Om tot een goed eindoordeel te kunnen komen over dit wetsvoorstel zouden deze leden, alsmede de leden van de PvdA-fractie, graag toch nog wat meer inzicht willen hebben in de eisen die gesteld worden aan de organisatie en werkwijze van de potentiële vergunninghouder. Wanneer kan worden gesproken van gekwalificeerd personeel en van een professionele organisatie? Wat is wetenschappelijk verantwoord handelen van de vergunninghouder? Hoe wordt toezicht gehouden dat een vergunninghouder zich laat leiden door actuele wetenschappelijke inzichten?

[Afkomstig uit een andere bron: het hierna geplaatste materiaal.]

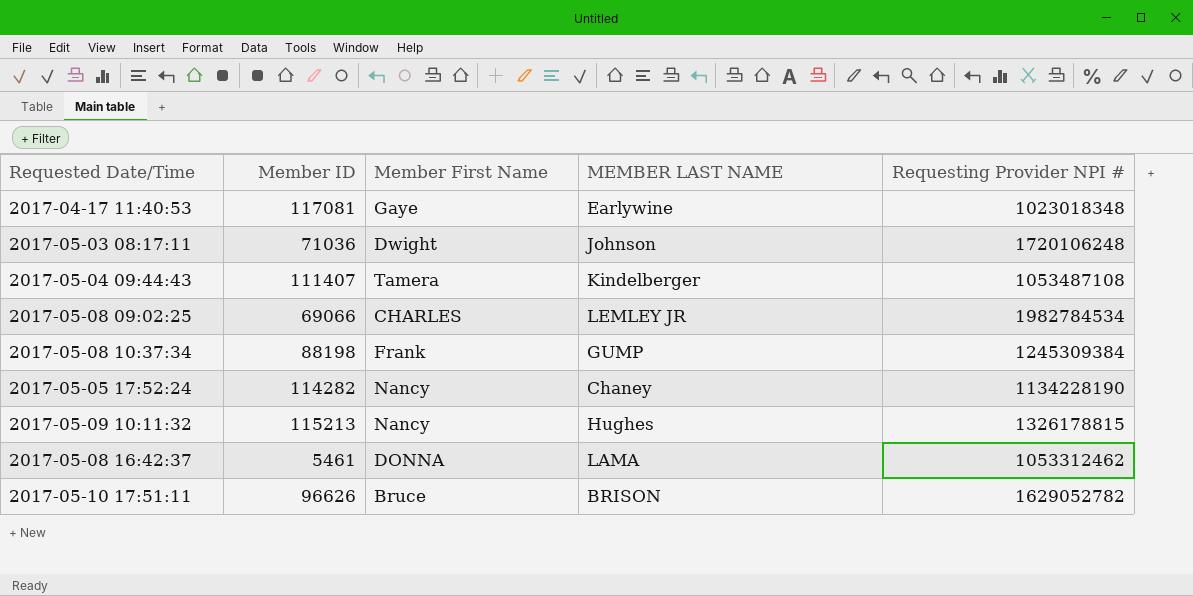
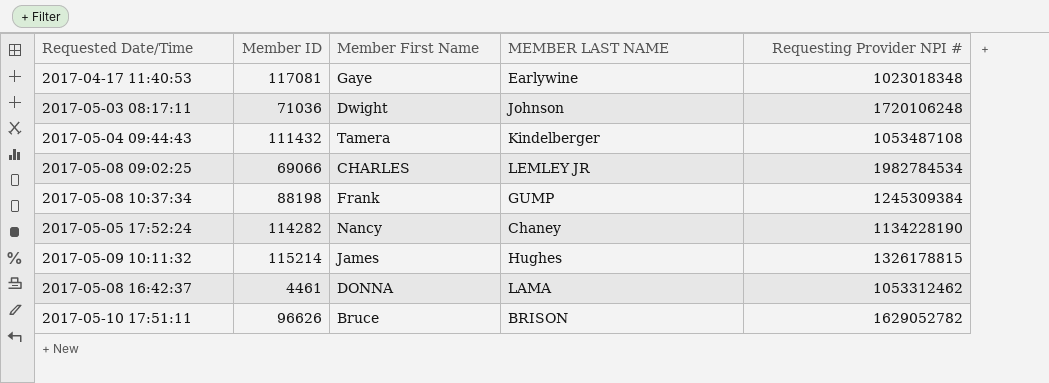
2017-05-04 09:44:43 | Member ID: 111407 -> 111432
2017-05-09 10:11:32 | Member ID: 115213 -> 115214
2017-05-09 10:11:32 | Member First Name: Nancy -> James
2017-05-08 16:42:37 | Member ID: 5461 -> 4461

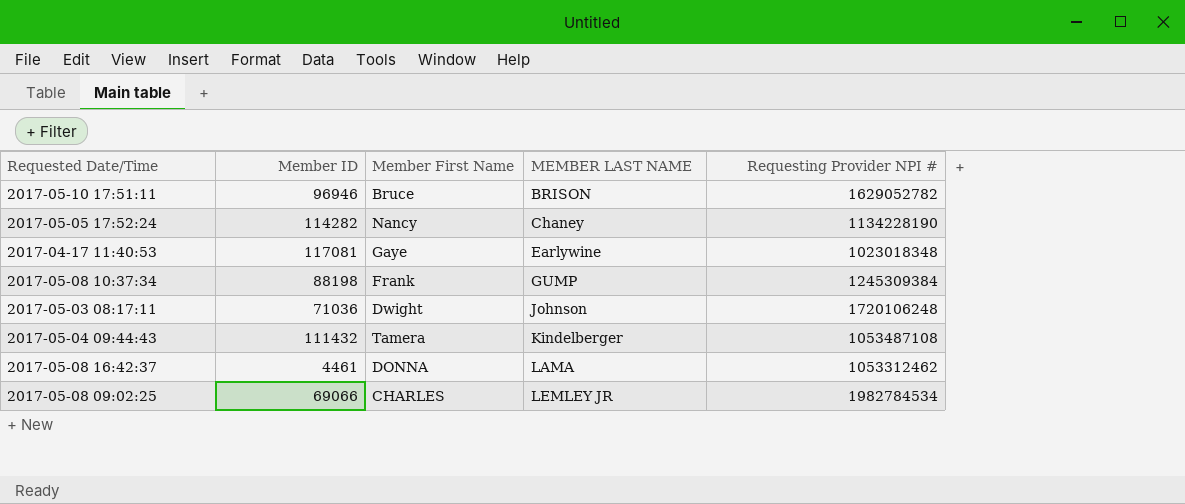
row order: none -> MEMBER LAST NAME ascending
row 2017-05-09 10:11:32: 115214 | James | Hughes | 1326178815 -> none
2017-05-10 17:51:11 | Member ID: 96626 -> 96946

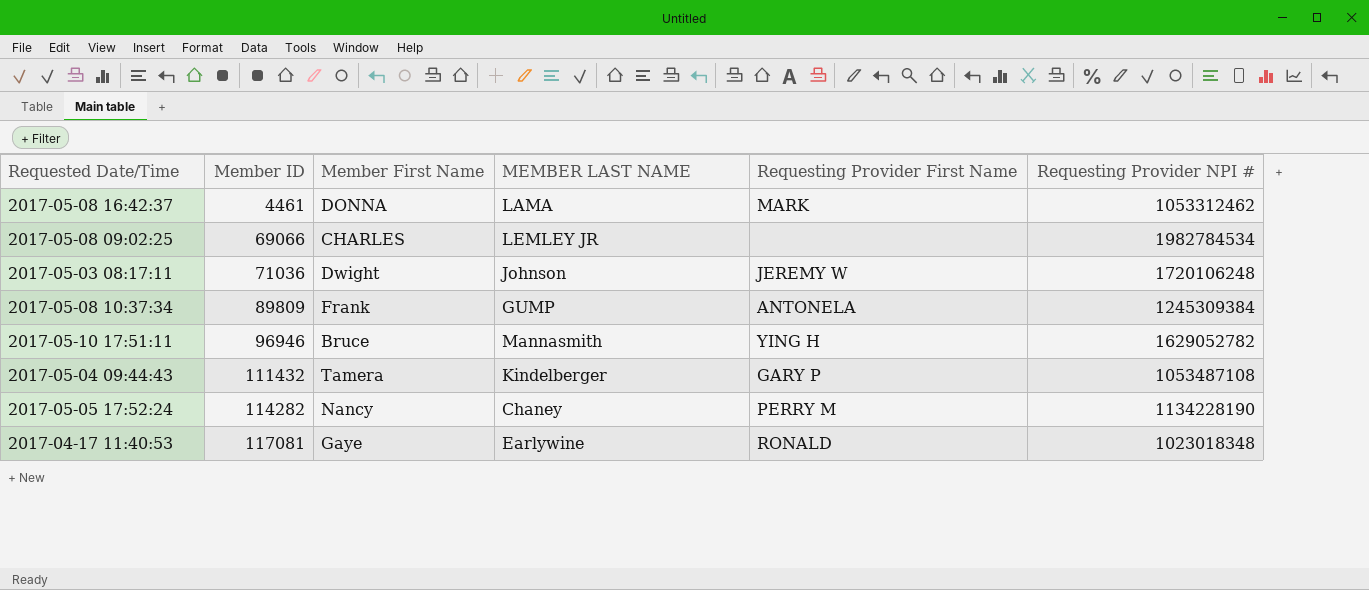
row order: MEMBER LAST NAME ascending -> Member ID ascending
column Requesting Provider First Name | position: none -> 5
2017-05-08 10:37:34 | Member ID: 88198 -> 89809
2017-05-10 17:51:11 | MEMBER LAST NAME: BRISON -> Mannasmith

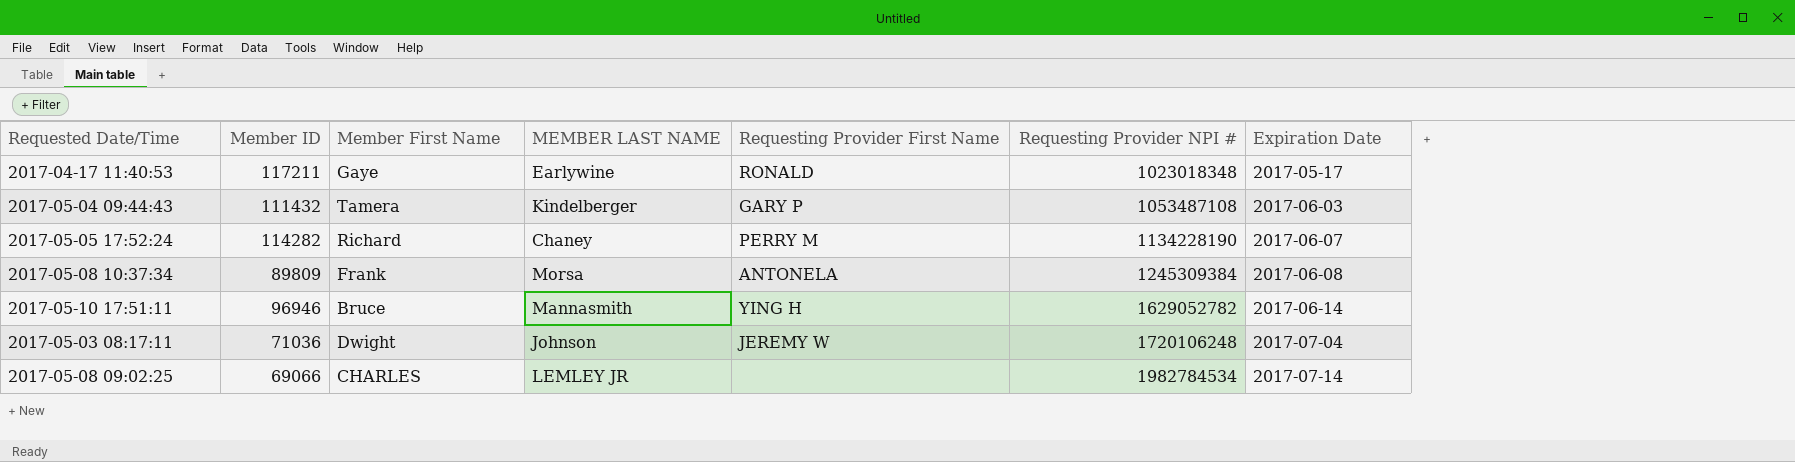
row order: Member ID ascending -> Requesting Provider NPI # ascending
column Expiration Date | position: none -> 7
row 2017-05-08 16:42:37: 4461 | DONNA | LAMA | MARK | 1053312462 -> none
2017-04-17 11:40:53 | Member ID: 117081 -> 117211
2017-05-05 17:52:24 | Member First Name: Nancy -> Richard
2017-05-08 10:37:34 | MEMBER LAST NAME: GUMP -> Morsa

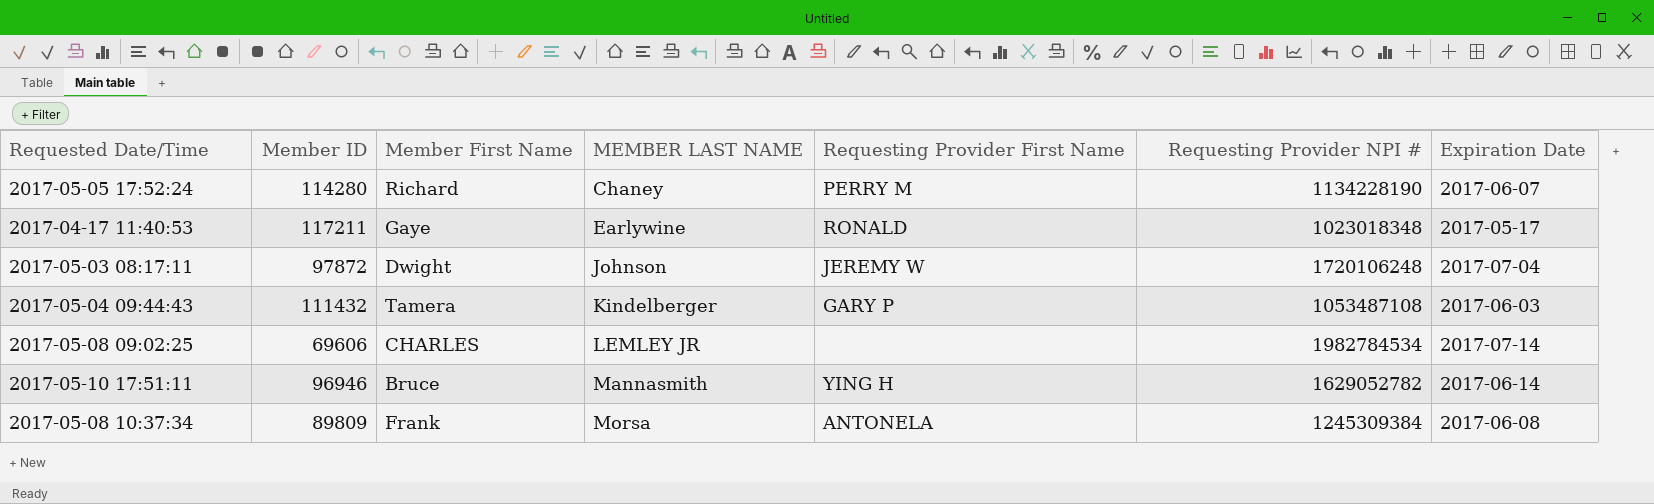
row order: Requesting Provider NPI # ascending -> MEMBER LAST NAME ascending
2017-05-05 17:52:24 | Member ID: 114282 -> 114280
2017-05-03 08:17:11 | Member ID: 71036 -> 97872
2017-05-08 09:02:25 | Member ID: 69066 -> 69606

Gemeenten moeten volgens de minister de kwaliteit van het onderzoek beter gaan bewaken. Zijn gemeenten nu de aangewezen instantie om wetenschappelijke waarden te borgen, zo vragen de leden van de SP-fractie?

De nieuwe Rijksdienst voor Archeologie, Cultuurlandschap en Monumenten krijgt in dit verband een «signaleringsfunctie». Wat is die «signaleringsfunctie»? Wat wordt de rol van de universiteiten bij het toezien op de noodzaak van en de wetenschappelijke kwaliteit van opgravingen?

De voorzitter van de commissie,

Witteman

De griffier van de commissie,

Van Dooren


XNoot
1

Samenstelling:

Leden: Van den Broek-Laman Trip (VVD), Woldring (CDA), Tan (PvdA), Van der Lans (GL), Kalsbeek-Schimmelpenninck van der Oije (VVD), Witteman (PvdA) voorzitter, Nap-Borger (CDA), Doek (CDA), Van Middelkoop (CU), Schouw (D66) en Van Raak (SP).

Plv. Leden: Biermans (VVD), Pastoor (CDA), De Wolff (GL), Luijten (VVD), Dölle (CDA), V. Dalen-Schiphorst (CDA), Holdijk (SGP), Engels (D66) en Slagter-Roukema (SP).